#### DATA EXCERPTS:
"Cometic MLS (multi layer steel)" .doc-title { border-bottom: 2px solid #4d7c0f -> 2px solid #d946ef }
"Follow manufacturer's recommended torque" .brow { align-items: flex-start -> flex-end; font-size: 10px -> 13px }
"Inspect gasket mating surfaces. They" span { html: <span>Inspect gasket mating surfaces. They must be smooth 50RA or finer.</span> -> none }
* * *
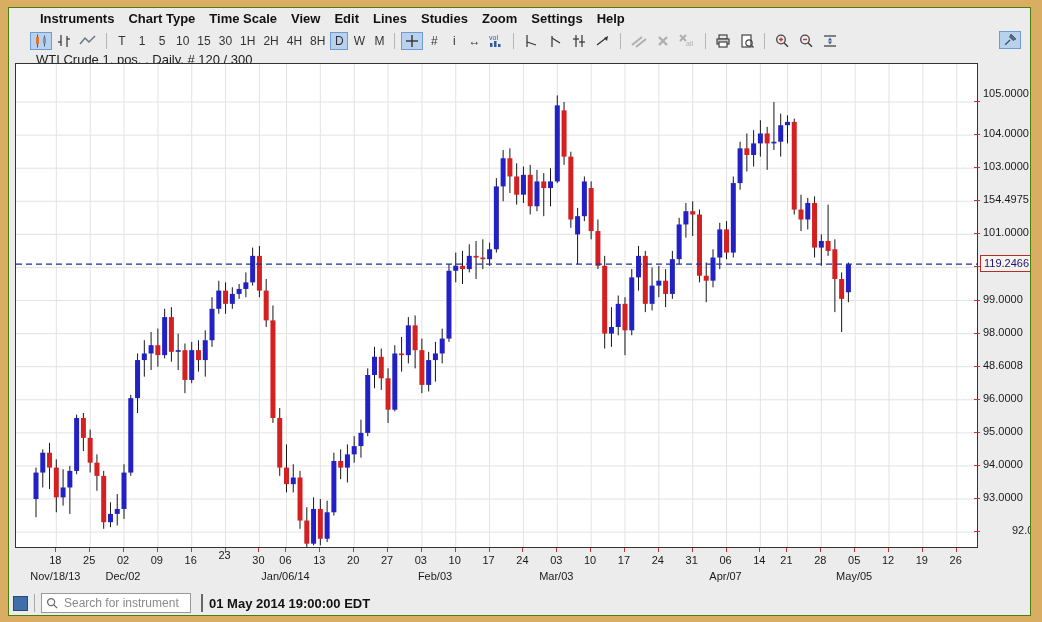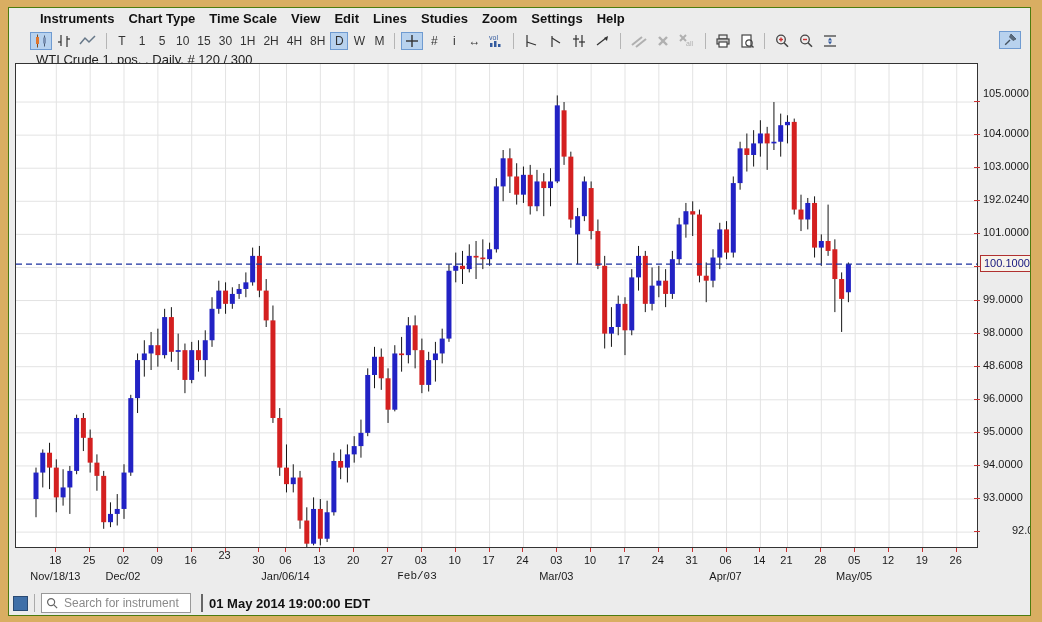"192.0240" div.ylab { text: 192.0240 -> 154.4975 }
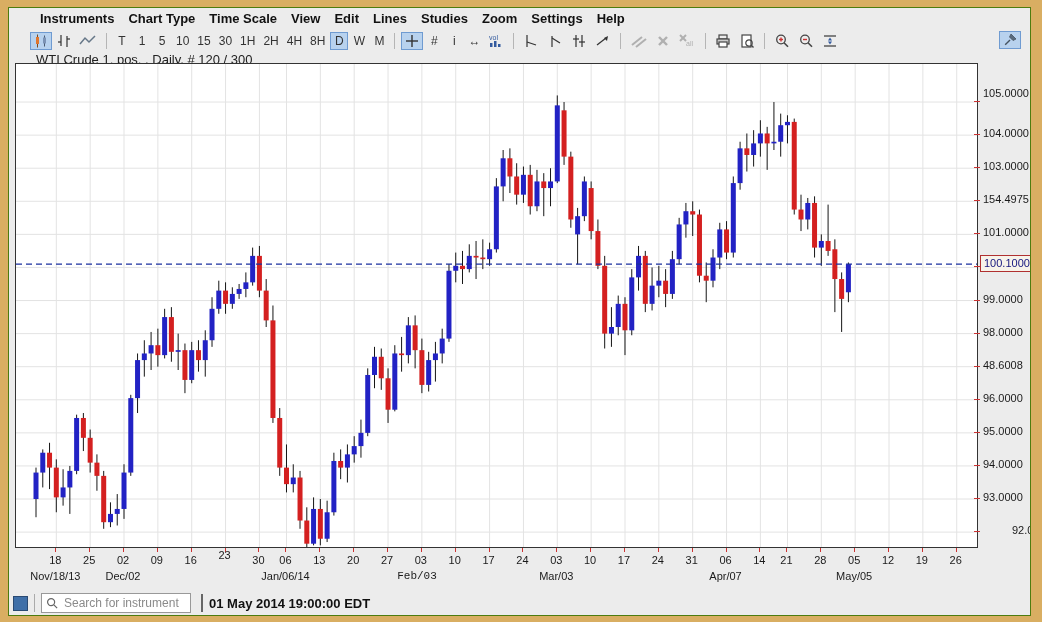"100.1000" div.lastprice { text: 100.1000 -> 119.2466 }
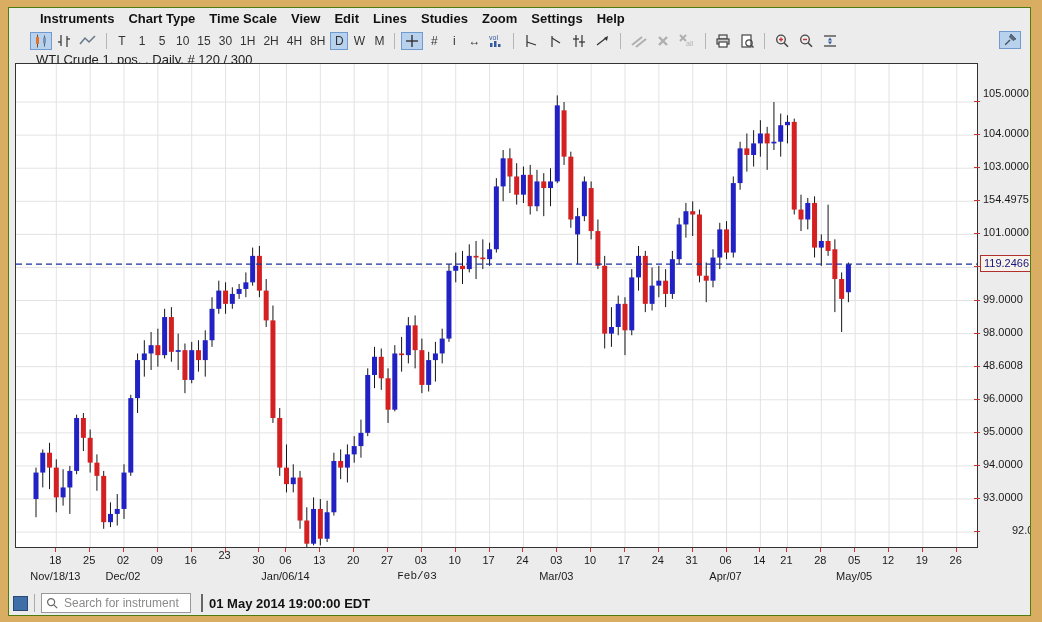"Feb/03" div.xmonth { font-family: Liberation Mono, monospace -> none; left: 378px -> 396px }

#### TASK GOAL:
Repeat, character for character, the lines of the material above from the line with "MLS (multi layer" through the line with "html: <span>Inspect gasket".

#### OUTPUT FOR THIS EXERCISE:
"Cometic MLS (multi layer steel)" .doc-title { border-bottom: 2px solid #4d7c0f -> 2px solid #d946ef }
"Follow manufacturer's recommended torque" .brow { align-items: flex-start -> flex-end; font-size: 10px -> 13px }
"Inspect gasket mating surfaces. They" span { html: <span>Inspect gasket mating surfaces. They must be smooth 50RA or finer.</span> -> none }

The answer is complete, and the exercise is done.